III MARTES DE CUARESMA: EL SACRIFICIO VERDADERO

El Agnus Dei de Zurbarán nos representa bien la ofrenda del sacrificio de Cristo, superior a todas ofrendas de la Antigua Alianza, por el que se borran los pecados.

Texto bíblico: “Ahora, Señor, somos el más pequeño de todos los pueblos; hoy estamos humillados por toda la tierra a causa de nuestros pecados. En este momento no tenemos ni un sitio donde ofrecerte primicias, para alcanzar misericordia. Por eso, acepta nuestro corazón contrito y nuestro espíritu humilde, como un holocausto de carneros y toros o una multitud de corderos cebados”.

Francisco cita en la Bula al profeta Miqueas: “Tú, oh Señor, eres un Dios que cancelas la iniquidad y perdonas el pecado, que no mantienes para siempre tu cólera, pues amas la misericordia. Tú, Señor, volverás a compadecerte de nosotros y a tener piedad de tu pueblo.

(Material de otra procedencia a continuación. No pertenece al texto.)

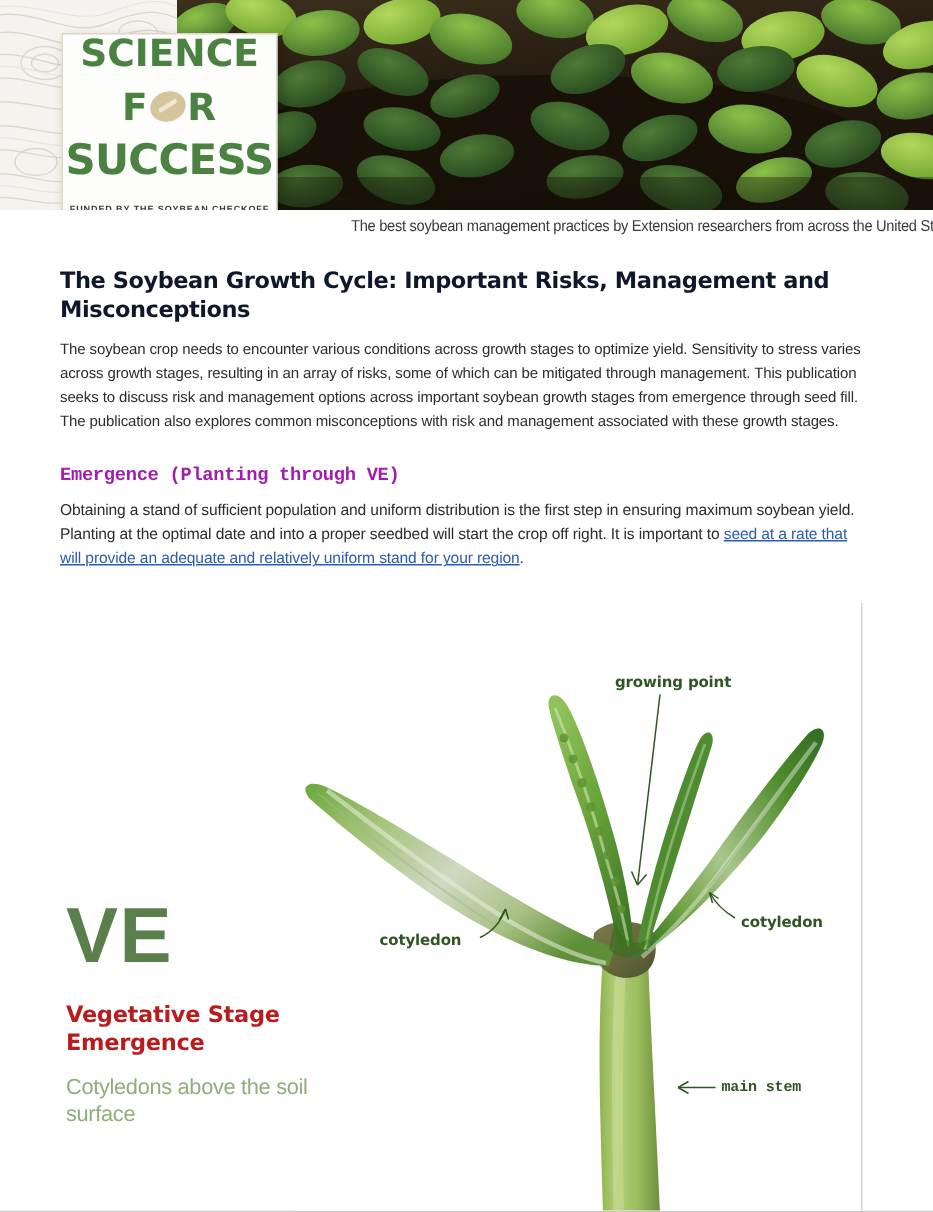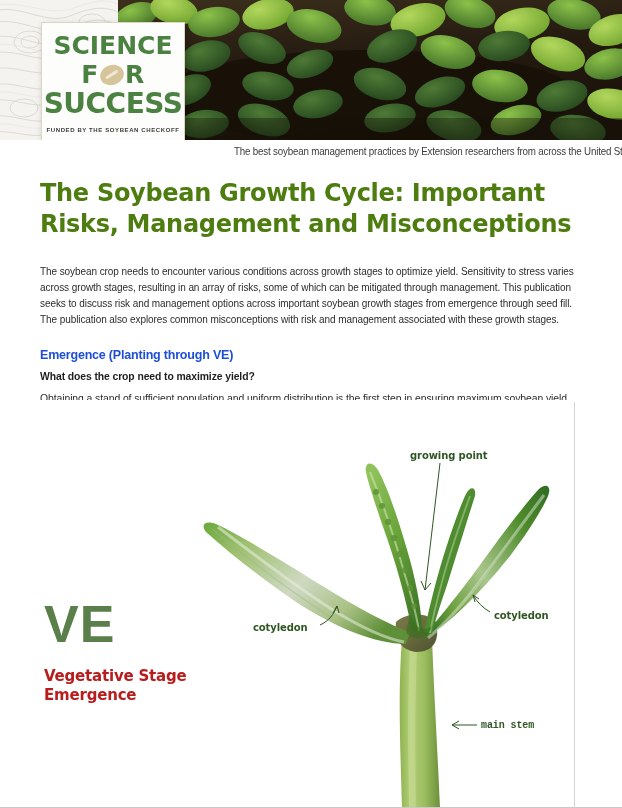--- a/index.html
+++ b/index.html
@@ -58,21 +58,21 @@
     left: 41px; top: 22px;
     width: 144px;
     height: 122px;
     background: #fdfdfb;
     border: 1px solid #ddd6c4;
     box-shadow: 2px 3px 7px rgba(0,0,0,0.22);
     z-index: 5;
     display: flex;
     flex-direction: column;
     align-items: center;
-    justify-content: center;
+    justify-content: space-between;
   }
   .logo-line {
     font-family: "DejaVu Sans", sans-serif;
     font-weight: bold;
     color: #4b8141;
     letter-spacing: 0.5px;
     line-height: 1;
   }
   .logo-science { font-size: 25px; letter-spacing: 0px; }
   .logo-for {
@@ -124,40 +124,40 @@
 
   
   .article {
     position: absolute;
     left: 40px; top: 178px;
     width: 538px;
   }
 
   .doc-title {
     font-family: "DejaVu Sans", sans-serif;
-    font-size: 24px;
-    font-weight: bold;
-    color: #4d7c0f;
+    font-size: 15px;
+    font-weight: bold;
+    color: #0f172a;
     line-height: 1.28;
     letter-spacing: -0.3px;
-    margin-bottom: 25px;
+    margin-bottom: 10px;
   }
 
   .intro {
     font-size: 10px;
     color: #2c2c2c;
     line-height: 1.58;
     letter-spacing: -0.08px;
     margin-bottom: 20px;
   }
 
   .section-head {
-    font-family: Liberation Sans, sans-serif;
+    font-family: Liberation Mono, monospace;
     font-size: 12.5px;
-    color: #1d4ed8;
+    color: #a21caf;
     margin-bottom: 9px;
     letter-spacing: -0.2px;
   }
 
   .question {
     font-size: 10.4px;
     font-weight: bold;
     color: #1f1f1f;
     margin-bottom: 9px;
     letter-spacing: -0.1px;
@@ -372,21 +372,20 @@
       <div class="logo-funded">FUNDED BY THE SOYBEAN CHECKOFF</div>
     </div>
   </div>
 
   <div class="tagline">The best soybean management practices by Extension researchers from across the United States</div>
 
   <div class="article">
     <h1 class="doc-title">The Soybean Growth Cycle: Important Risks, Management and Misconceptions</h1>
     <p class="intro">The soybean crop needs to encounter various conditions across growth stages to optimize yield. Sensitivity to stress varies across growth stages, resulting in an array of risks, some of which can be mitigated through management. This publication seeks to discuss risk and management options across important soybean growth stages from emergence through seed fill. The publication also explores common misconceptions with risk and management associated with these growth stages.</p>
     <h2 class="section-head">Emergence (Planting through VE)</h2>
-    <p class="question">What does the crop need to maximize yield?</p>
     <p class="body-para"><span>Obtaining a stand of sufficient population and uniform distribution is the first step in ensuring maximum soybean yield. Planting at the optimal date and into a proper seedbed will start the crop off right. It is important to </span><a class="doc-link" href="#">seed at a rate that will provide an adequate and relatively uniform stand for your region</a><span>.</span></p>
   </div>
 
   <div class="figure"></div>
   <div class="vline"></div>
 
   <div class="plant-wrap">
     <svg width="378" height="408" viewBox="0 0 378 408" xmlns="http://www.w3.org/2000/svg">
       <defs>
         <linearGradient id="stemG" x1="0" y1="0" x2="1" y2="0">
@@ -481,15 +480,16 @@
   </svg>
 
   <div class="anno anno-growing">growing point</div>
   <div class="anno anno-cot-left">cotyledon</div>
   <div class="anno anno-cot-right">cotyledon</div>
   <div class="anno anno-stem">main stem</div>
 
   <div class="stage-block">
     <div class="stage-code">VE</div>
     <div class="stage-name">Vegetative Stage Emergence</div>
+    <div class="stage-desc">Cotyledons above the soil surface</div>
   </div>
 
 </div>
 
 </body></html>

Destruirás nuestras culpas y arrojarás en el fondo del mar todos nuestros pecados (cfr 7,18-19) (MV 17).

Pensamiento: El pueblo de Dios en el exilio acierta a comprender lo que agrada al Señor cuando reconoce que “el sacrificio agradable es un espíritu quebrantado, un corazón quebrantado y humillado”.

ORACIÓN

Señor, “Tú no quisiste sacrificios ni ofrendas, pero me formaste un cuerpo; no aceptaste holocaustos ni víctimas expiatorias. Entonces yo dije: He aquí que vengo —pues así está escrito en el comienzo del libro acerca de mí— para hacer, ¡oh Dios!, tu voluntad” (Hbr 10, 6-7).

PROPUESTA

No intentes justificarte a ti mismo, Dios ve el corazón, a Él le agrada el corazón humilde.